跟踪 GenAI 应用程序中的用户和会话提供了了解用户行为、分析聊天流和改进个性化的基本上下文。 MLflow 提供内置支持，用于将跟踪与用户关联，并将其分组到会话中。

先决条件

根据环境选择适当的安装方法：

生产

对于生产部署，请安装 mlflow-tracing 包：

pip install --upgrade mlflow-tracing

该 mlflow-tracing 包针对生产用途进行优化，具有最少的依赖项和更好的性能特征。

开发

对于开发环境，请使用 Databricks 附加组件安装完整的 MLflow 包：

pip install --upgrade "mlflow[databricks]>=3.1"

完整 mlflow[databricks] 包包括 Databricks 本地开发和试验所需的所有功能。

注释

用户和会话跟踪需要 MLflow 3。由于性能限制和缺少生产用途所必需的功能，不支持 MLflow 2.x。

为什么跟踪用户和会话？

用户和会话跟踪可实现强大的分析和改进：

用户行为分析 - 了解不同用户与应用程序交互的方式
对话流程跟踪 - 分析多轮对话和语境保持
个性化见解 - 确定用于改进用户特定体验的模式
每个用户的质量 - 跟踪不同用户细分的性能指标
会话连续性 - 维持跨多个交互的上下文

标准 MLflow 元数据字段

MLflow 为会话和用户跟踪提供两个标准元数据字段：

mlflow.trace.user - 将跟踪与特定用户相关联
mlflow.trace.session - 对属于多轮对话的跟踪进行分组

使用这些标准元数据字段时，MLflow 会自动在 UI 中启用筛选和分组。与标记不同，在记录跟踪后，元数据无法更新，因此非常适合不可变标识符（如用户和会话 ID）。

基本实现

下面介绍如何将用户和会话跟踪添加到应用程序：

import mlflow

@mlflow.trace
def chat_completion(user_id: str, session_id: str, message: str):
    """Process a chat message with user and session tracking."""
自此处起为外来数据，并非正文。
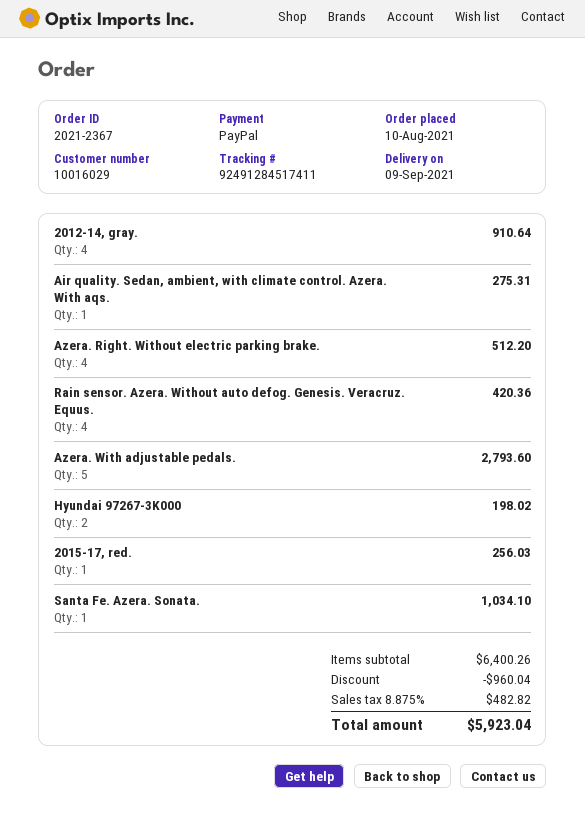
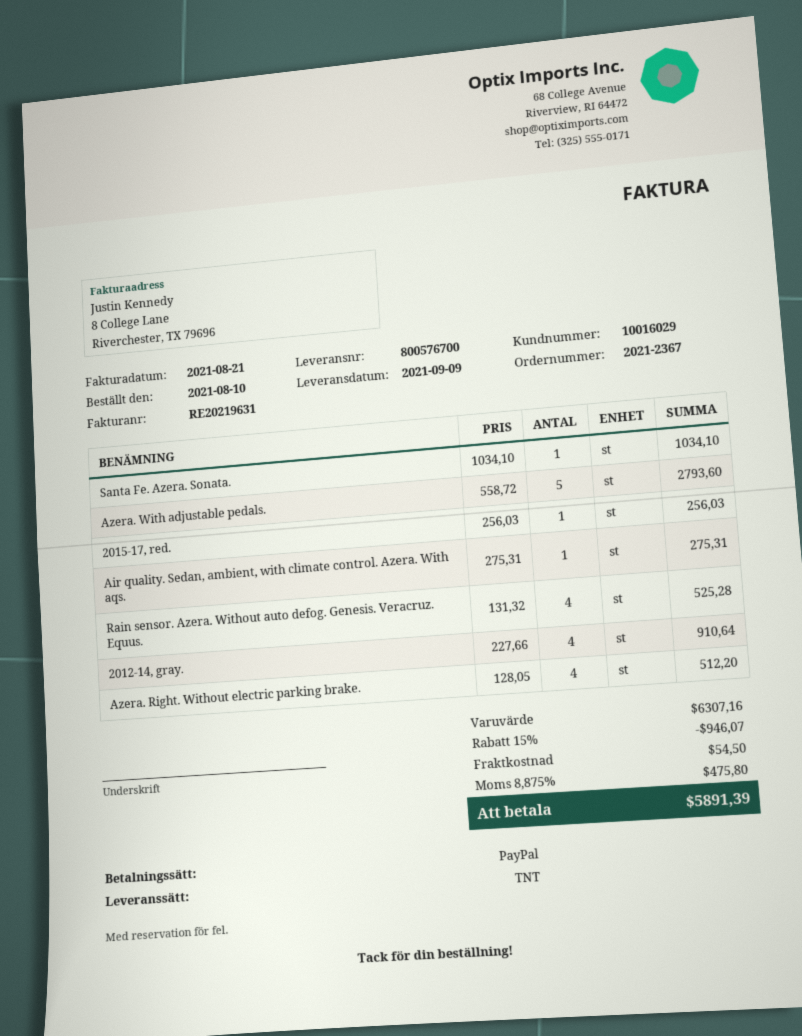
Rain sensor. Azera. Without auto defog. Genesis. Veracruz. Equus.: 4 for 420.36 -> 4 for 525.28
Hyundai 97267-3K000: 2 for 198.02 -> none
subtotal: 6400.26 -> 6307.16
discount: 960.04 -> 946.07
shipping: none -> 54.50
tax: 8.875% = 482.82 -> 8.875% = 475.80
total: 5923.04 -> 5891.39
    # Add user and session context to the current trace
    # The @mlflow.trace decorator ensures there's an active trace
    mlflow.update_current_trace(
        metadata={
            "mlflow.trace.user": user_id,      # Links this trace to a specific user
            "mlflow.trace.session": session_id, # Groups this trace with others in the same conversation
        }
    )

    # Your chat logic here
    # The trace will capture the execution time, inputs, outputs, and any errors
    response = generate_response(message)
    return response

# Example usage in a chat application
def handle_user_message(request):
    # Extract user and session IDs from your application's context
    # These IDs should be consistent across all interactions
    return chat_completion(
        user_id=request.user_id,        # e.g., "user-123" - unique identifier for the user
        session_id=request.session_id,   # e.g., "session-abc-456" - groups related messages
        message=request.message
    )

要点：

@mlflow.trace修饰器自动为函数执行创建跟踪
mlflow.update_current_trace() 将用户 ID 和会话 ID 作为元数据添加到活动跟踪
使用 metadata 可确保创建跟踪后这些标识符不可变

生产 Web 应用程序示例

在生产应用程序中，通常同时跟踪用户、会话和其他上下文信息。以下示例改编自我们的 “通过跟踪实现生产可观测性”指南，并结合了环境和部署上下文，如 “追踪环境和上下文”指南中所示。

import mlflow
import os
from fastapi import FastAPI, Request, HTTPException # HTTPException might be needed depending on full app logic
from pydantic import BaseModel

# Initialize FastAPI app
app = FastAPI()

class ChatRequest(BaseModel):
    message: str

@mlflow.trace # Ensure @mlflow.trace is the outermost decorator
@app.post("/chat") # FastAPI decorator should be inner
def handle_chat(request: Request, chat_request: ChatRequest):
    # Retrieve all context from request headers
    session_id = request.headers.get("X-Session-ID")
    user_id = request.headers.get("X-User-ID")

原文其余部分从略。